[SOURCE RECORDS — start]
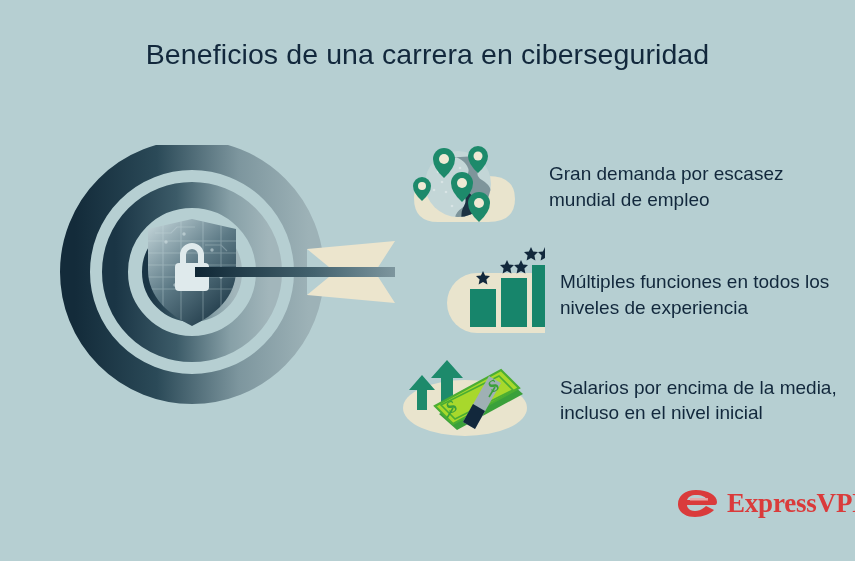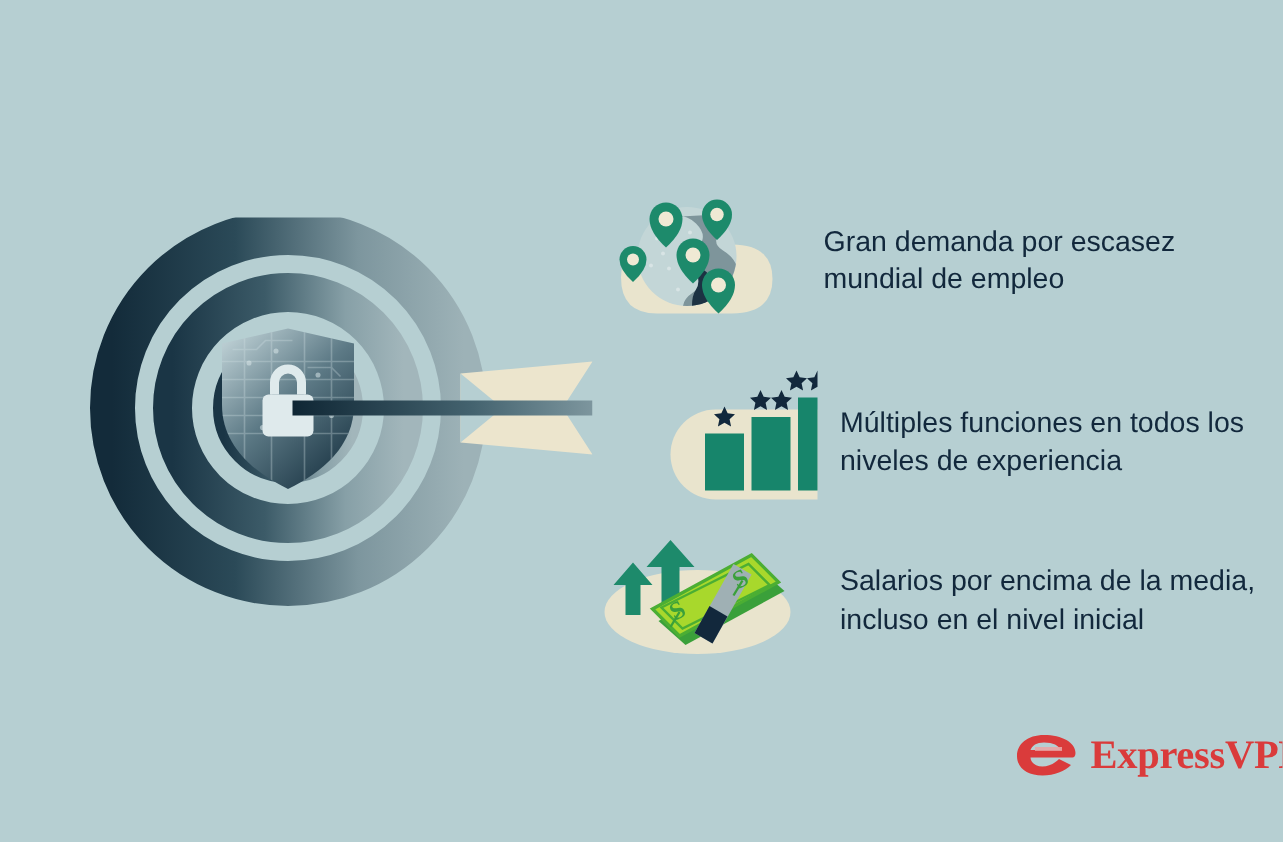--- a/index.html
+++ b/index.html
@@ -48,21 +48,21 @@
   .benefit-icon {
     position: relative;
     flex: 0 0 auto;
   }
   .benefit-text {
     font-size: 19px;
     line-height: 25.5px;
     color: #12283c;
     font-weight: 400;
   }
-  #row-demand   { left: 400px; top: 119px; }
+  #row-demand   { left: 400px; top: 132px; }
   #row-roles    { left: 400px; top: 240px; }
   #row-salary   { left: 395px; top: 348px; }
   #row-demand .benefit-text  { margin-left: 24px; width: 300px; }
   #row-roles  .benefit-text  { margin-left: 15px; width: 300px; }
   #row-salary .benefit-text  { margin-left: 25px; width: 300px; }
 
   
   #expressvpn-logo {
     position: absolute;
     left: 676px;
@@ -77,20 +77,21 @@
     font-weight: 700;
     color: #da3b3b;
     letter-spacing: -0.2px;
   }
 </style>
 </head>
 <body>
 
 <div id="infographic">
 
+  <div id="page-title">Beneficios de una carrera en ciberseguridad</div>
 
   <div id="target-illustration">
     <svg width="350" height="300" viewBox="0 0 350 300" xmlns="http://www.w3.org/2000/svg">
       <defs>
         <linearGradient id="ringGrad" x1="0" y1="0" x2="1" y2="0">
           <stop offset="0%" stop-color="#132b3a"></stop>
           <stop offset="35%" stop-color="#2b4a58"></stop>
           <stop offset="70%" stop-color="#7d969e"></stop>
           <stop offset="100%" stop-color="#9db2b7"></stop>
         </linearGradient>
[SOURCE RECORDS — finish]
WORK ORDER: Give again the lines from the line holding "15px; width: 300px;" through the close of the listing, both included, exactly as written and with nothing else.

RESPONSE TO THE EXERCISE:
   #row-roles  .benefit-text  { margin-left: 15px; width: 300px; }
   #row-salary .benefit-text  { margin-left: 25px; width: 300px; }
 
   
   #expressvpn-logo {
     position: absolute;
     left: 676px;
@@ -77,20 +77,21 @@
     font-weight: 700;
     color: #da3b3b;
     letter-spacing: -0.2px;
   }
 </style>
 </head>
 <body>
 
 <div id="infographic">
 
+  <div id="page-title">Beneficios de una carrera en ciberseguridad</div>
 
   <div id="target-illustration">
     <svg width="350" height="300" viewBox="0 0 350 300" xmlns="http://www.w3.org/2000/svg">
       <defs>
         <linearGradient id="ringGrad" x1="0" y1="0" x2="1" y2="0">
           <stop offset="0%" stop-color="#132b3a"></stop>
           <stop offset="35%" stop-color="#2b4a58"></stop>
           <stop offset="70%" stop-color="#7d969e"></stop>
           <stop offset="100%" stop-color="#9db2b7"></stop>
         </linearGradient>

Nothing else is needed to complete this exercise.